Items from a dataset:
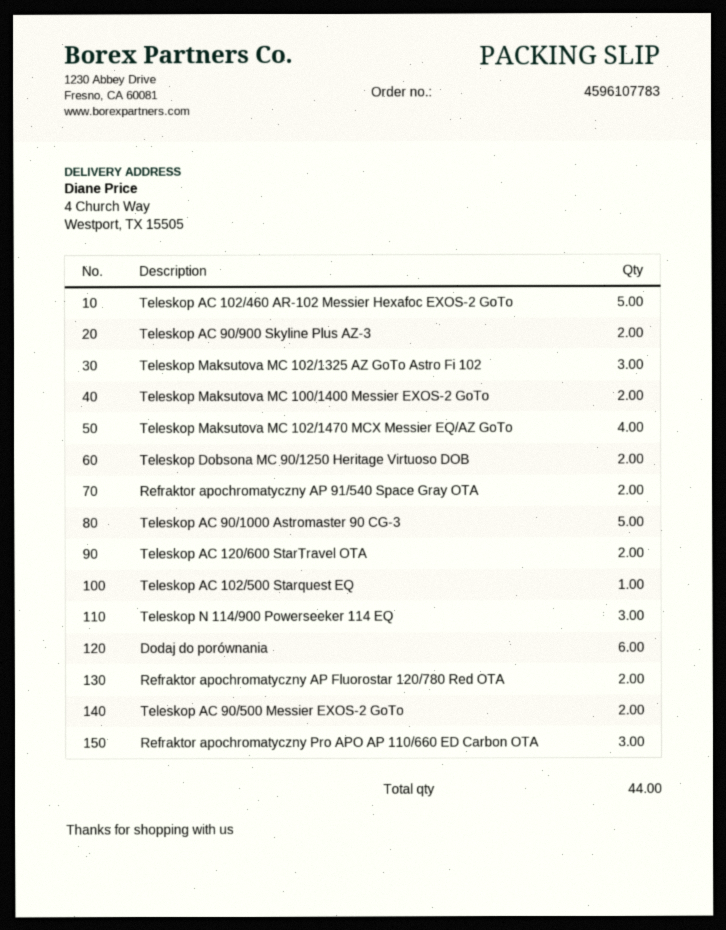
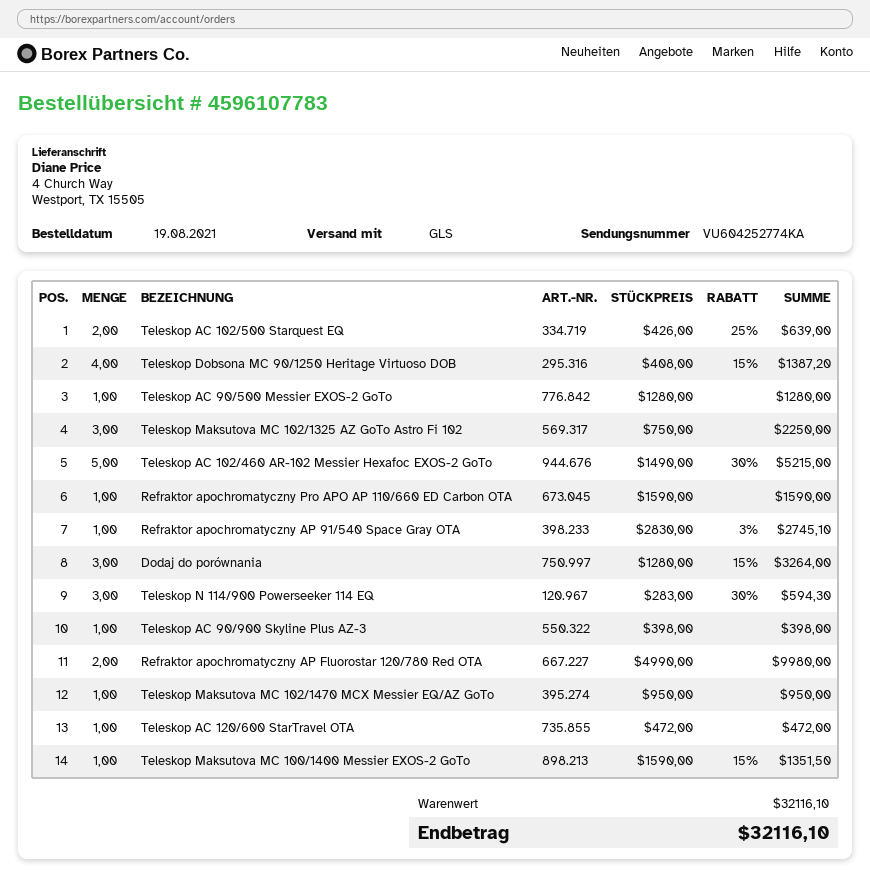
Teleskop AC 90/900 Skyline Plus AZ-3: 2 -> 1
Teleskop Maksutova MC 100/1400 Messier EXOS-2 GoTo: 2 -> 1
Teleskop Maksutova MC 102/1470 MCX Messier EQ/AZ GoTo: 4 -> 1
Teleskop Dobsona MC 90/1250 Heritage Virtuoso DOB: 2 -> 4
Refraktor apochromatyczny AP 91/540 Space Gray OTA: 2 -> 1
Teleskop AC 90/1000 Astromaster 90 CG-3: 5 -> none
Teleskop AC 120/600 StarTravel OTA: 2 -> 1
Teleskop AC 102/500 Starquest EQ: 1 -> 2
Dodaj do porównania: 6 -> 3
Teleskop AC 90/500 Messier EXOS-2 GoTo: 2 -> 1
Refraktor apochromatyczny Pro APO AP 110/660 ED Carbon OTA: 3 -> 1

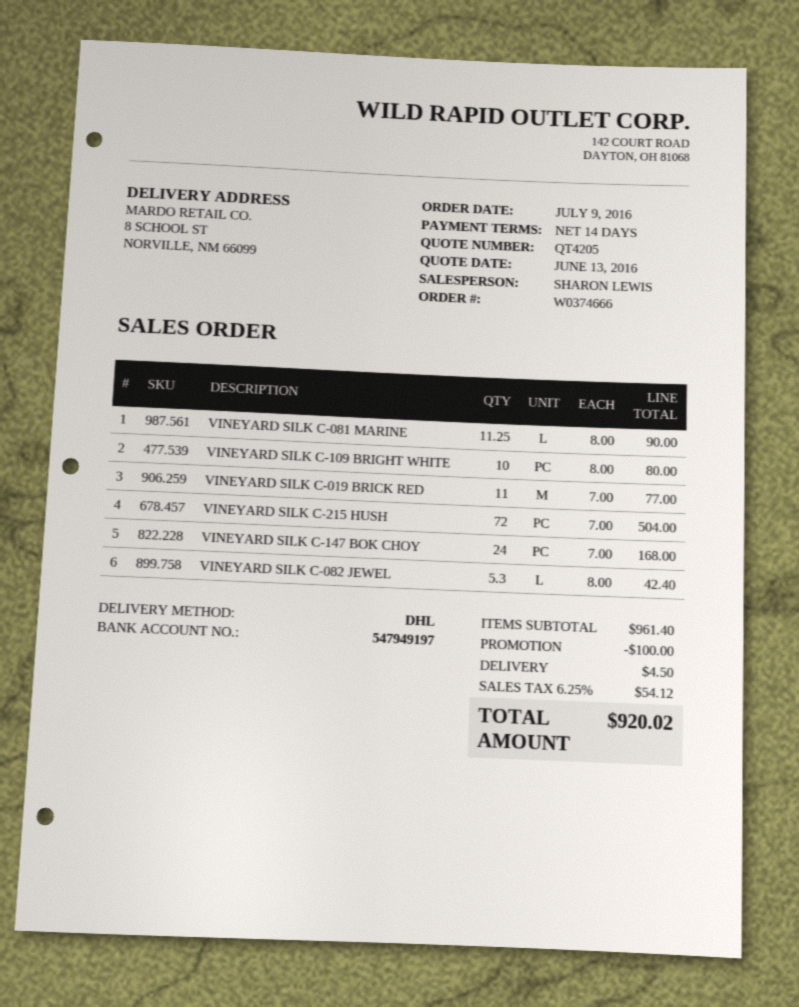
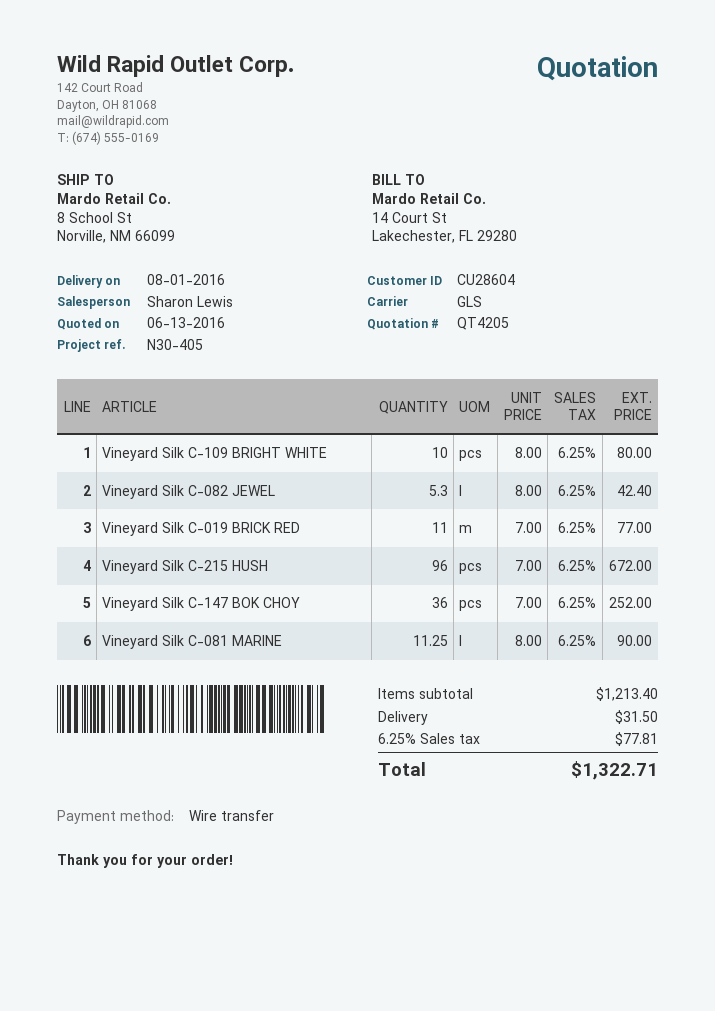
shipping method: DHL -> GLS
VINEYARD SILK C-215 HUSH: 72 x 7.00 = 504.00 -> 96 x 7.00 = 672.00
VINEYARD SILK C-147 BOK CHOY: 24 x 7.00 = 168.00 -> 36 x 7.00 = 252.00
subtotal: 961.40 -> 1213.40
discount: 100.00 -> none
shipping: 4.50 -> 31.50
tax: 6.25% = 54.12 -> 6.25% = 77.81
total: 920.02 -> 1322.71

==

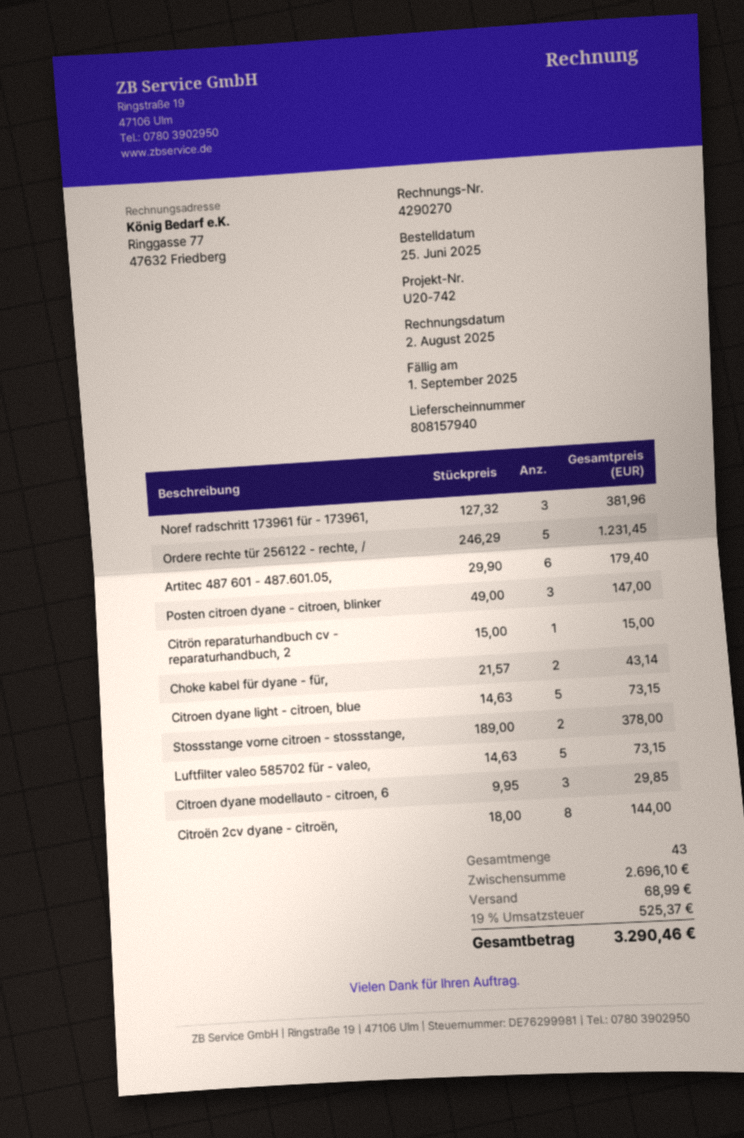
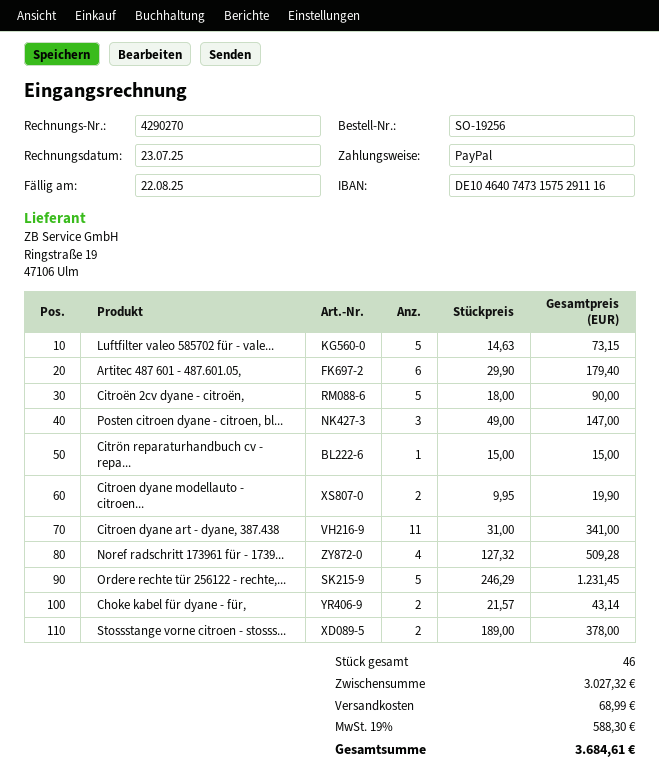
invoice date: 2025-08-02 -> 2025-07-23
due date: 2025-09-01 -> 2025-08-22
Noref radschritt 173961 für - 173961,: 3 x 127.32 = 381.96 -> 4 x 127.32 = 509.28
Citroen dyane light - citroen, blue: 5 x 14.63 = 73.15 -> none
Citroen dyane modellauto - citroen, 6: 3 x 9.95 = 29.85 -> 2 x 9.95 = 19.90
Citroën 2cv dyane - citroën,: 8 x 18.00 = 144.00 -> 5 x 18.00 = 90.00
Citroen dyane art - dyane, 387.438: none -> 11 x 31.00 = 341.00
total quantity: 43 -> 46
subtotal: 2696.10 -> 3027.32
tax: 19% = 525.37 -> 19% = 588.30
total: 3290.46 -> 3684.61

...

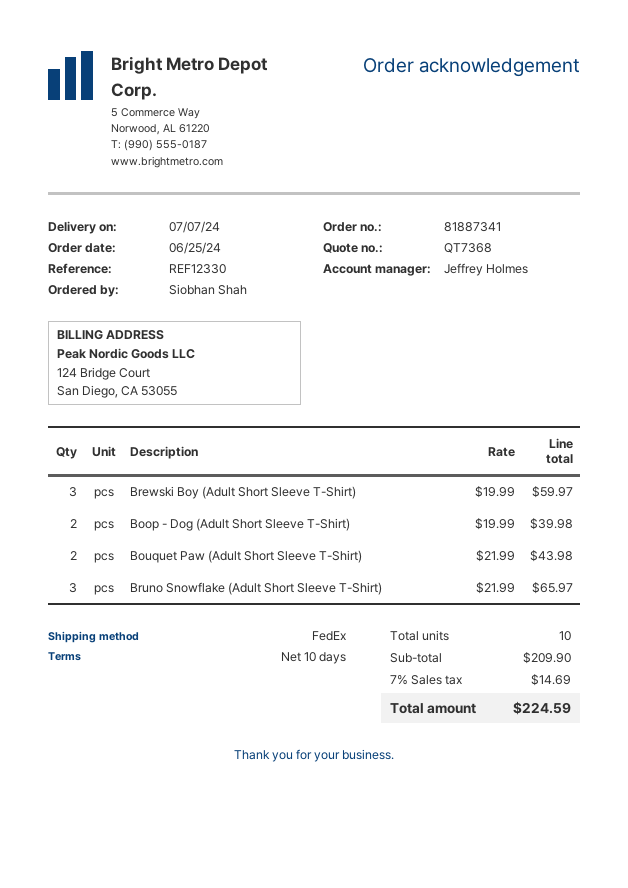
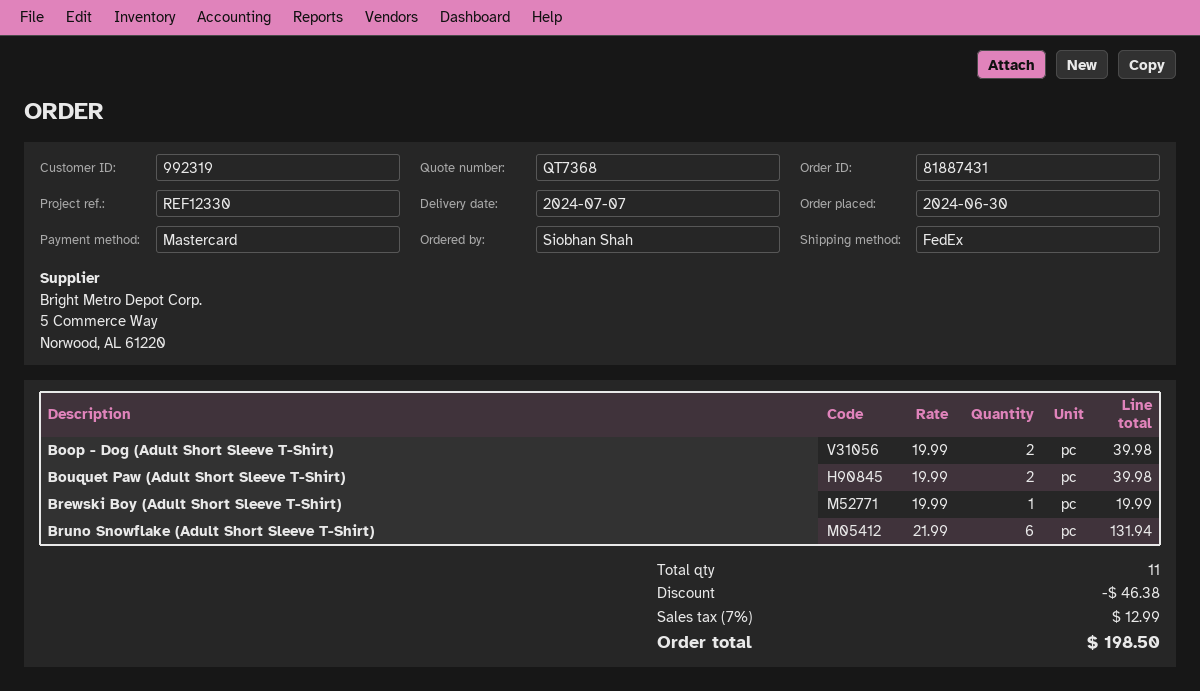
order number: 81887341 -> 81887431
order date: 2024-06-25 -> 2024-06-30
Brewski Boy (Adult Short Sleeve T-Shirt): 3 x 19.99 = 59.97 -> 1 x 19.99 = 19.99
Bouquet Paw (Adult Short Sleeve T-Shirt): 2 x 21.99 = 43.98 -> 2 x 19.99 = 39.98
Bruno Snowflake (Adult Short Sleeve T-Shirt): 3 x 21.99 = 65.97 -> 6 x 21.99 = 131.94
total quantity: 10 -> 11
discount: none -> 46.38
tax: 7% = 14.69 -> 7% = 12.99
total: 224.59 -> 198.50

Exercise requirements: Go through the records and report each line that contains "shipping".

Problem solution:
shipping method: DHL -> GLS
shipping: 4.50 -> 31.50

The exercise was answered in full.